Aim of the exercise: Below are some records. Count the lines with "pagenum" in them and give nothing but the total.

==============================

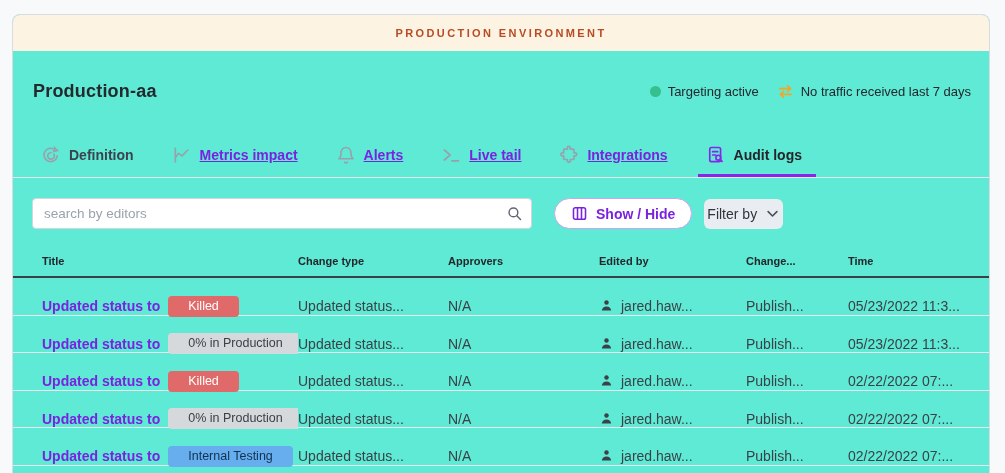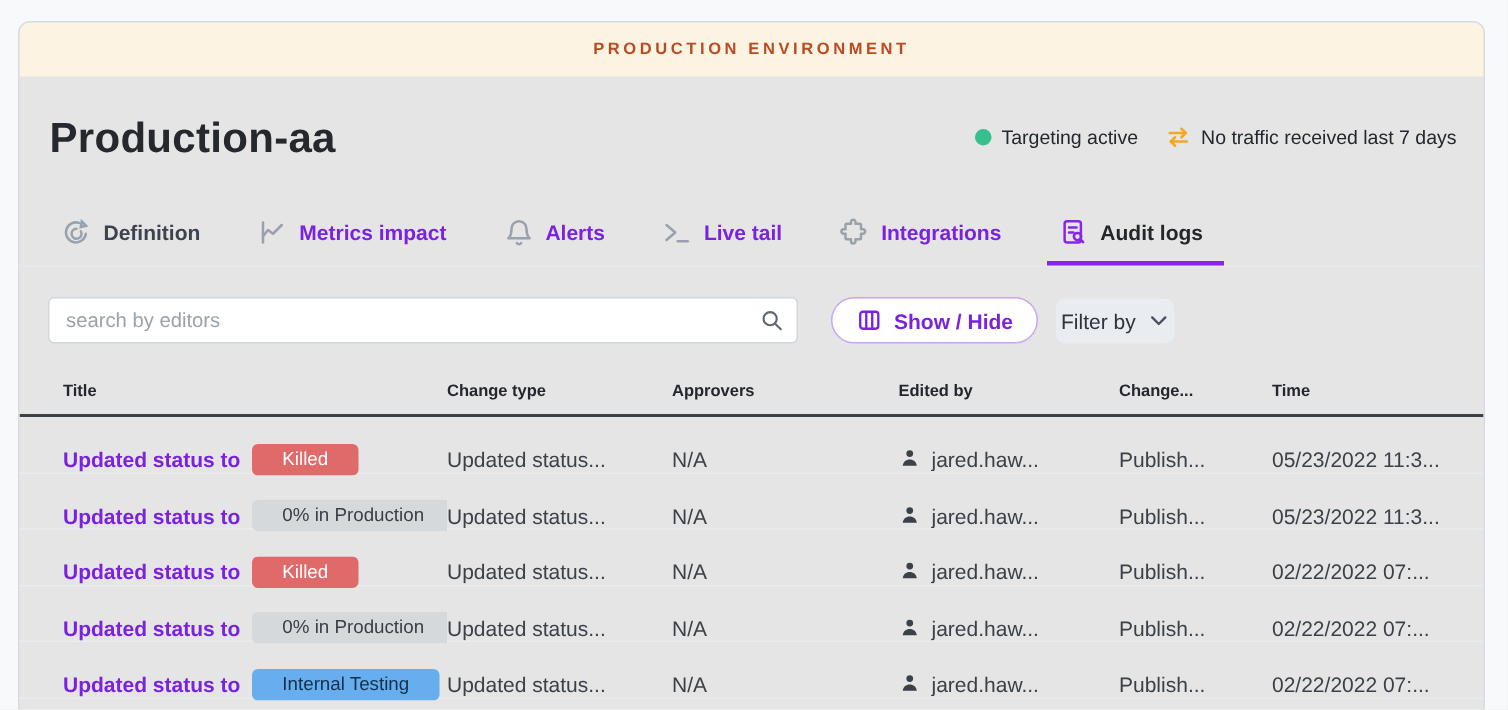--- a/index.html
+++ b/index.html
@@ -1,39 +1,39 @@
 <!DOCTYPE html>
 <html><head>
 <meta charset="utf-8">
 <style>
   * { margin:0; padding:0; box-sizing:border-box; }
   html,body { width:1005px; height:473px; overflow:hidden;
     font-family:"Liberation Sans","DejaVu Sans",sans-serif;
     background:#f7f9fa; }
   .card { position:absolute; left:12px; top:14px; width:978px; height:459px;
-    background:#e5e5e5; border:1px solid #d8dce2; border-bottom:none;
+    background:#5eead4; border:1px solid #d8dce2; border-bottom:none;
     border-radius:8px 8px 0 0; overflow:hidden; }
 
   
   .banner { height:36px; background:#fcf3e3; display:flex; align-items:center; justify-content:center; }
   .banner span { font-size:11px; font-weight:bold; letter-spacing:2.4px; color:#b94a22; }
 
   
   .env-header { height:81px; display:flex; align-items:center; justify-content:space-between; padding:0 18px 0 20px; }
-  .env-title { font-size:28px; font-weight:bold; color:#25282d; letter-spacing:.2px; }
+  .env-title { font-size:18px; font-weight:bold; color:#25282d; letter-spacing:.2px; }
   .statuses { display:flex; align-items:center; gap:18px; }
   .status { display:flex; align-items:center; gap:7px; font-size:13px; color:#23272e; }
   .dot { width:11px; height:11px; border-radius:50%; background:#35c08e; }
   .traffic-ic { width:17px; height:17px; color:#f5a623; }
 
   
   .tabs { height:46px; display:flex; align-items:stretch; gap:38px; padding:0 28px; border-bottom:1px solid #e7e9ed; }
   .tab { position:relative; display:flex; align-items:center; gap:8px; font-size:14px; font-weight:bold; cursor:pointer; }
   .tab .ic { width:20px; height:20px; color:#99a1ad; flex:none; }
-  .tab.link { color:#7a22e0; }
+  .tab.link { color:#7a22e0;text-decoration:underline; }
   .tab.plain { color:#3c434e; }
   .tab.active { color:#23262b; }
   .tab.active .ic { color:#8726e8; }
   .tab.active::after { content:""; position:absolute; left:-8px; right:-14px; bottom:0; height:3px; background:#8726e8; }
 
   
   .toolbar { margin:20px 18px 0 19px; height:31px; display:flex; align-items:center; }
   .search-wrap { position:relative; width:500px; height:31px; }
   .search-wrap input { width:100%; height:100%; border:1px solid #d2d7de; border-radius:4px;
     padding:0 20px 0 11px; font-size:13.5px; color:#333a43; outline:none;

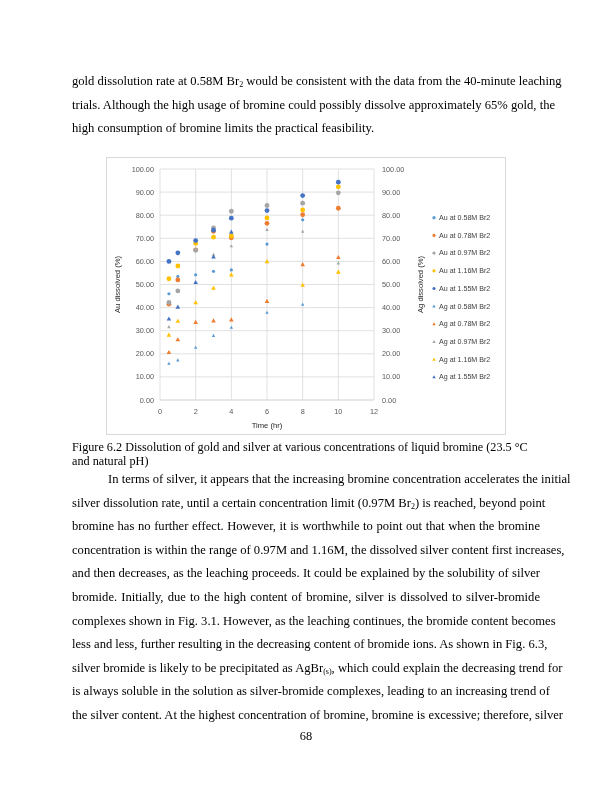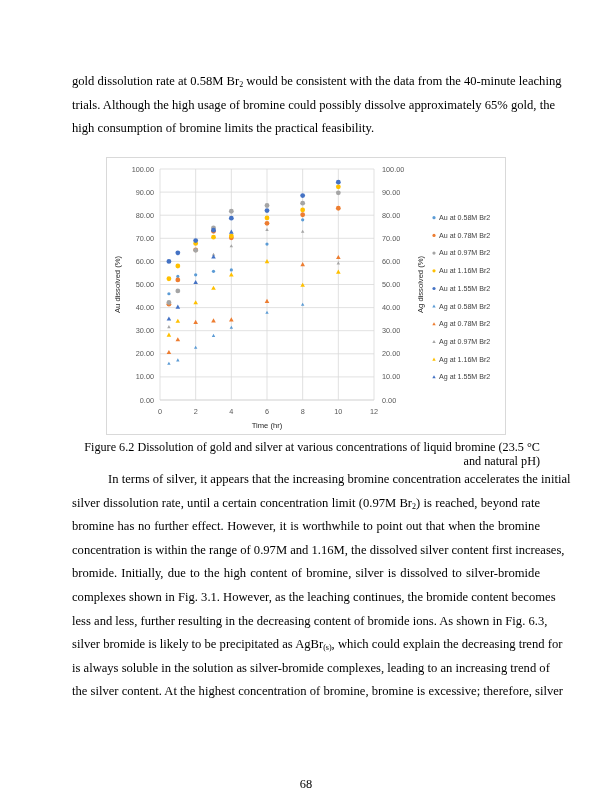--- a/index.html
+++ b/index.html
@@ -4,22 +4,22 @@
 <style>
   html, body { margin: 0; padding: 0; background: #ffffff; }
   body { width: 612px; height: 792px; position: relative; overflow: hidden; font-family: "Liberation Serif", serif; color: #000; }
   .para { position: absolute; left: 72px; width: 468px; font-size: 12.6px; line-height: 23.6px; text-align: justify; }
   .para .ln { display: block; text-align: justify; text-align-last: justify; white-space: nowrap; }
   .para .ln.last { text-align-last: left; }
   .para .ln.indent { text-indent: 36px; }
   sub { font-size: 8px; vertical-align: -2px; line-height: 0; }
   #p1 { top: 70px; }
   #p2 { top: 468px; }
-  .caption { position: absolute; left: 72px; width: 468px; top: 440px; font-size: 12.2px; line-height: 14px; text-align: right; }
-  .pagenum { position: absolute; left: 0; width: 612px; top: 729px; text-align: center; font-size: 12.4px; margin-top: 48px; }
+  .caption { position: absolute; left: 72px; width: 468px; top: 440px; font-size: 12.2px; line-height: 14px; text-align: left; }
+  .pagenum { position: absolute; left: 0; width: 612px; top: 729px; text-align: center; font-size: 12.4px; }
   #chart-wrap { position: absolute; left: 106px; top: 157px; width: 398px; height: 276px; border: 1px solid #d9d9d9; background: #fff; }
   #chart { position: absolute; left: 0; top: 0; }
   .ax { font-family: "Liberation Sans", sans-serif; font-size: 7.3px; fill: #595959; }
   .axt { font-family: "Liberation Sans", sans-serif; font-size: 7.6px; fill: #262626; }
   .leg { font-family: "Liberation Sans", sans-serif; font-size: 7.1px; fill: #404040; }
 </style>
 </head>
 <body>
 
 <div id="p1" class="para">
@@ -177,23 +177,24 @@
     </svg>
 </div>
 
 <div class="caption">
   <div>Figure 6.2 Dissolution of gold and silver at various concentrations of liquid bromine (23.5 °C</div>
   <div>and natural pH)</div>
 </div>
 
 <div id="p2" class="para">
     <span class="ln indent"><span>In terms of silver, it appears that the increasing bromine concentration accelerates the initial</span></span>
-    <span class="ln"><span>silver dissolution rate, until a certain concentration limit (0.97M Br</span><sub>2</sub><span>) is reached, beyond rate</span></span>
+    <span class="ln"><span>silver dissolution rate, until a certain concentration limit (0.97M Br</span><sub>2</sub><span>) is reached, beyond point</span></span>
     <span class="ln"><span>bromine has no further effect. However, it is worthwhile to point out that when the bromine</span></span>
     <span class="ln"><span>concentration is within the range of 0.97M and 1.16M, the dissolved silver content first increases,</span></span>
+    <span class="ln"><span>and then decreases, as the leaching proceeds. It could be explained by the solubility of silver</span></span>
     <span class="ln"><span>bromide. Initially, due to the high content of bromine, silver is dissolved to silver-bromide</span></span>
     <span class="ln"><span>complexes shown in Fig. 3.1. However, as the leaching continues, the bromide content becomes</span></span>
     <span class="ln"><span>less and less, further resulting in the decreasing content of bromide ions. As shown in Fig. 6.3,</span></span>
     <span class="ln"><span>silver bromide is likely to be precipitated as AgBr</span><sub>(s)</sub><span>, which could explain the decreasing trend for</span></span>
     <span class="ln"><span>is always soluble in the solution as silver-bromide complexes, leading to an increasing trend of</span></span>
     <span class="ln"><span>the silver content. At the highest concentration of bromine, bromine is excessive; therefore, silver</span></span>
   </div>
 
 <div class="pagenum">68</div>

==============================

Task result: 3